• EXERCISE DESCRIPTION: Output the line containing "--name ffmpeg -v D:/path/to/video:/mnt/encode mougnibas/ffmpeg", then every remaining line of the entries below, exactly as written and with no other text.

[Stored items from a collection]
▼▼▼

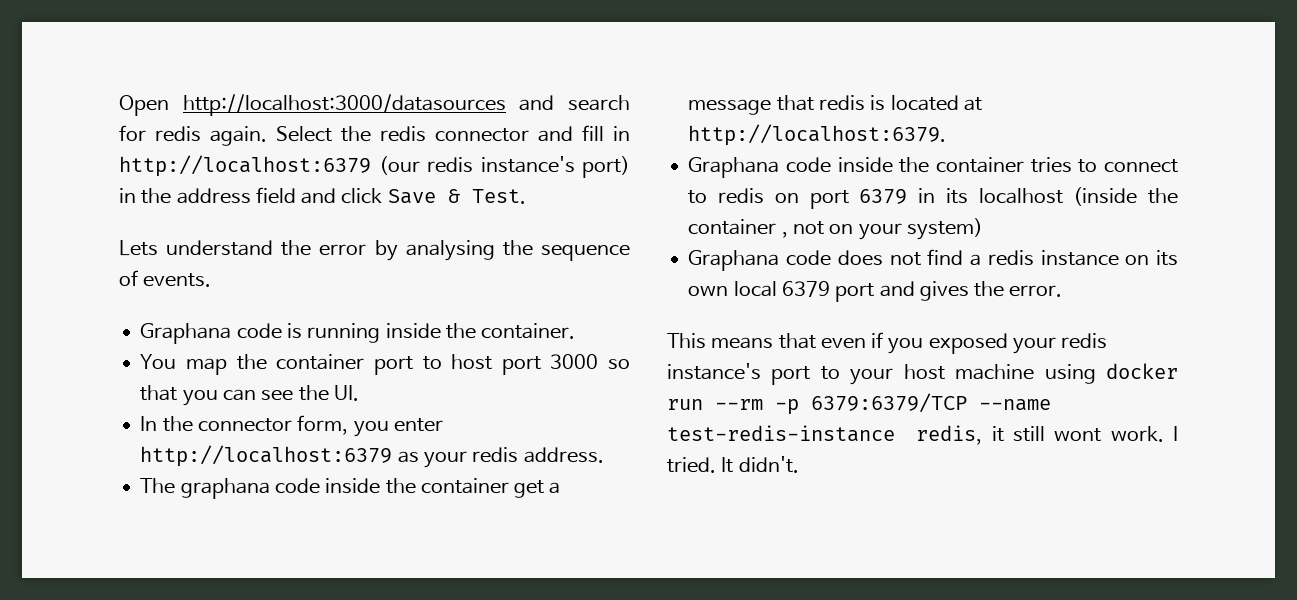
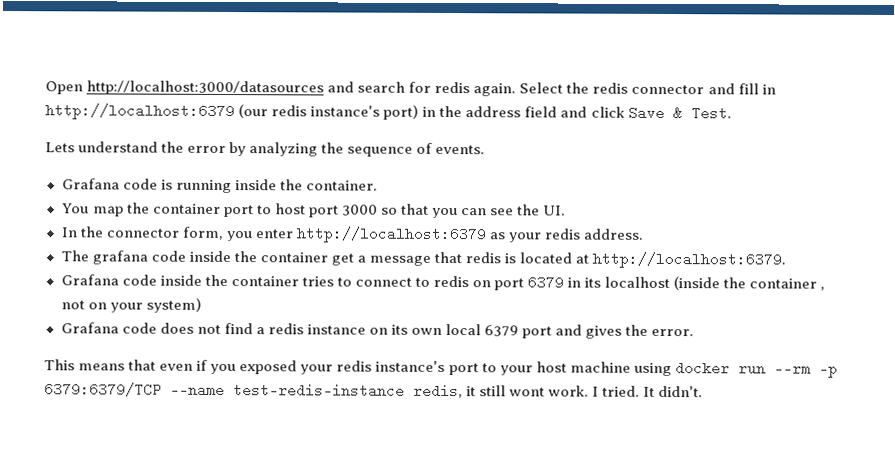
- Lets understand the error by analysing the sequence of events.
+ Lets understand the error by analyzing the sequence of events.
- Graphana code is running inside the container.
+ Grafana code is running inside the container.
- The graphana code inside the container get a message that redis is located at http://localhost:6379.
+ The grafana code inside the container get a message that redis is located at http://localhost:6379.
- Graphana code inside the container tries to connect to redis on port 6379 in its localhost (inside the container , not on your system)
+ Grafana code inside the container tries to connect to redis on port 6379 in its localhost (inside the container , not on your system)
- Graphana code does not find a redis instance on its own local 6379 port and gives the error.
+ Grafana code does not find a redis instance on its own local 6379 port and gives the error.

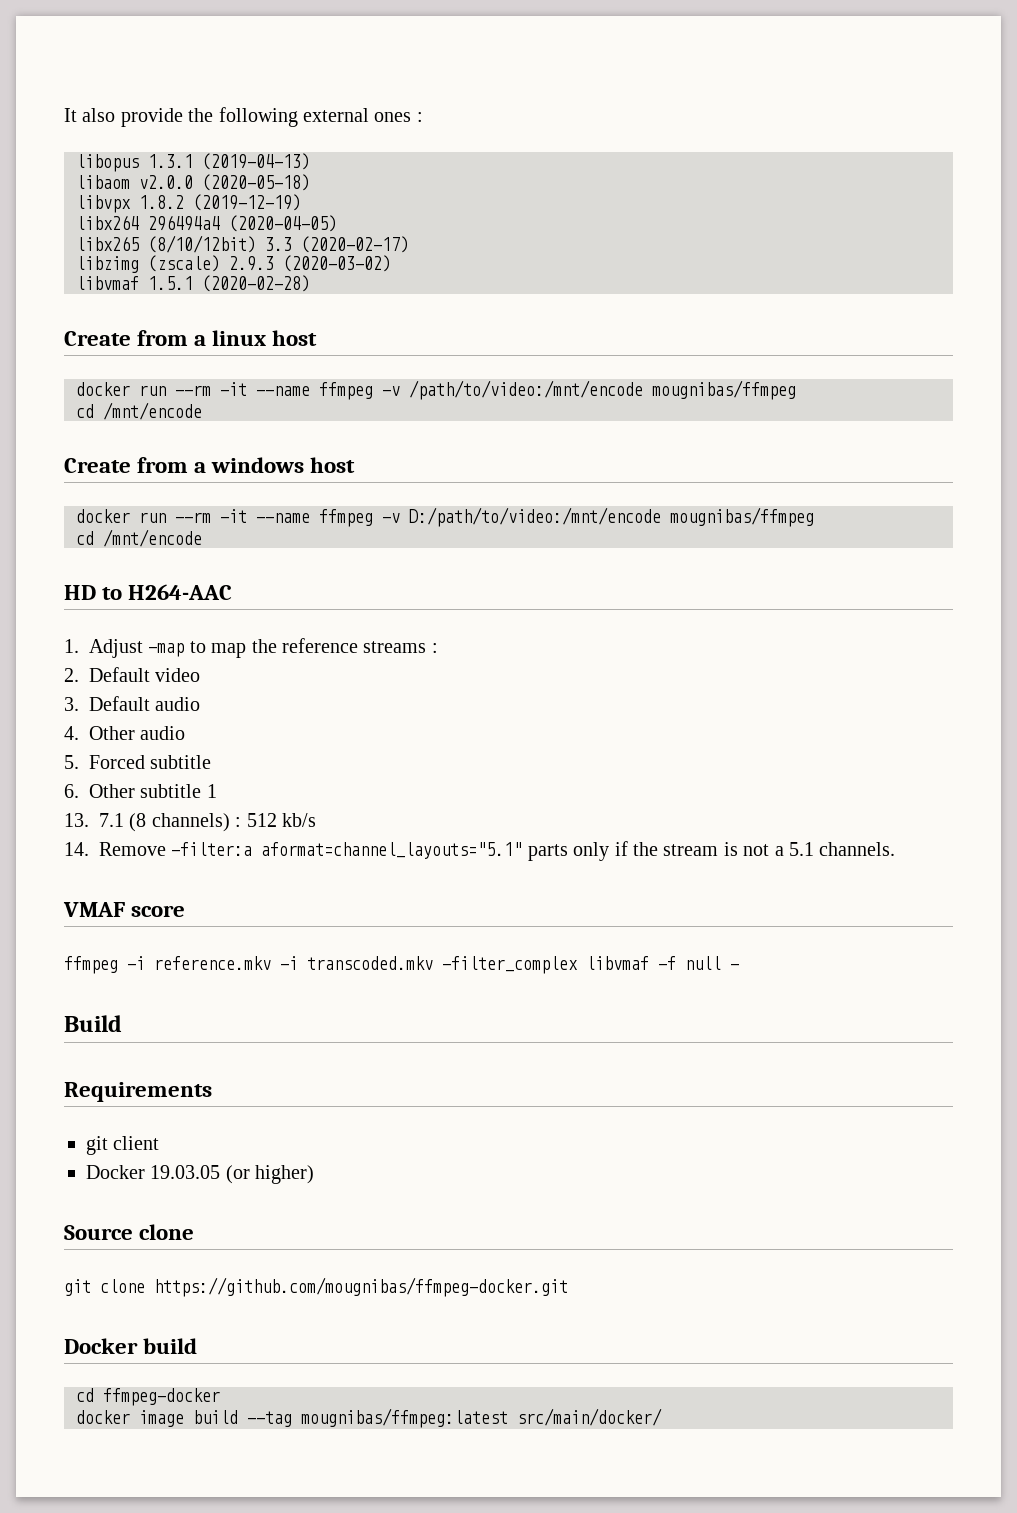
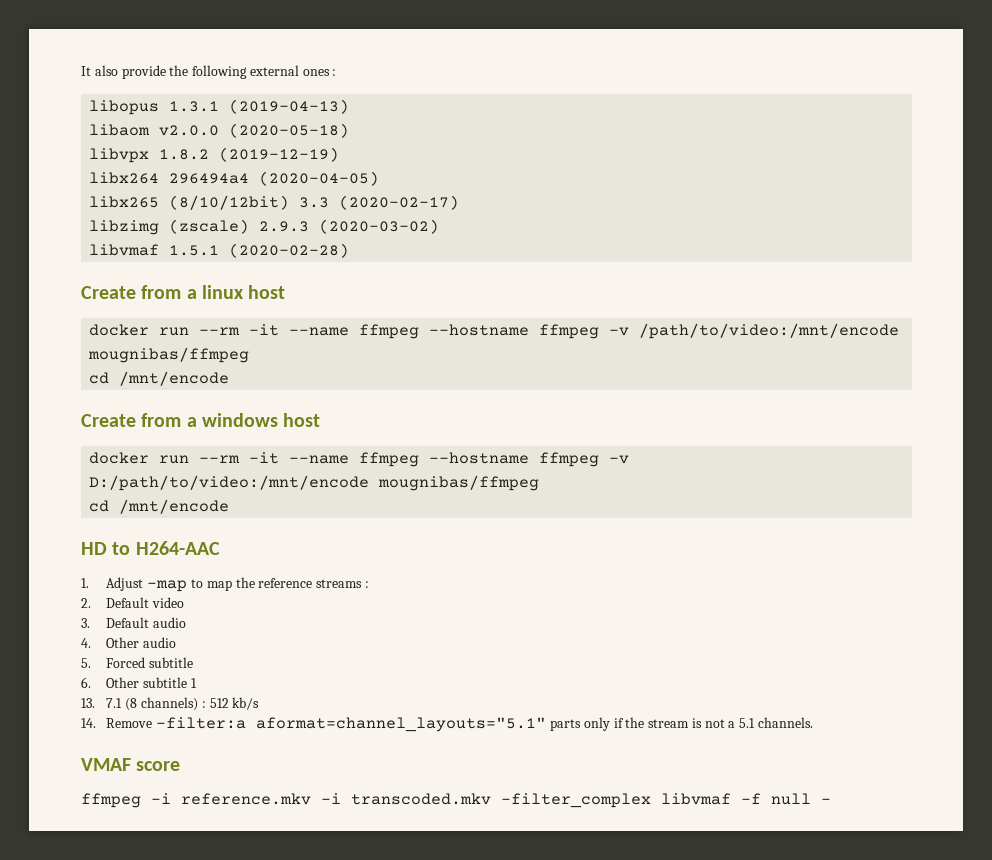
- docker run --rm -it --name ffmpeg -v /path/to/video:/mnt/encode mougnibas/ffmpeg
+ docker run --rm -it --name ffmpeg --hostname ffmpeg -v /path/to/video:/mnt/encode mougnibas/ffmpeg
- docker run --rm -it --name ffmpeg -v D:/path/to/video:/mnt/encode mougnibas/ffmpeg
+ docker run --rm -it --name ffmpeg --hostname ffmpeg -v D:/path/to/video:/mnt/encode mougnibas/ffmpeg
- Build
- Requirements
- git client
- Docker 19.03.05 (or higher)
- Source clone
- git clone https://github.com/mougnibas/ffmpeg-docker.git
- Docker build
- cd ffmpeg-docker
- docker image build --tag mougnibas/ffmpeg:latest src/main/docker/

▲▲▲

• RESPONSE TO THIS EXERCISE:
- docker run --rm -it --name ffmpeg -v D:/path/to/video:/mnt/encode mougnibas/ffmpeg
+ docker run --rm -it --name ffmpeg --hostname ffmpeg -v D:/path/to/video:/mnt/encode mougnibas/ffmpeg
- Build
- Requirements
- git client
- Docker 19.03.05 (or higher)
- Source clone
- git clone https://github.com/mougnibas/ffmpeg-docker.git
- Docker build
- cd ffmpeg-docker
- docker image build --tag mougnibas/ffmpeg:latest src/main/docker/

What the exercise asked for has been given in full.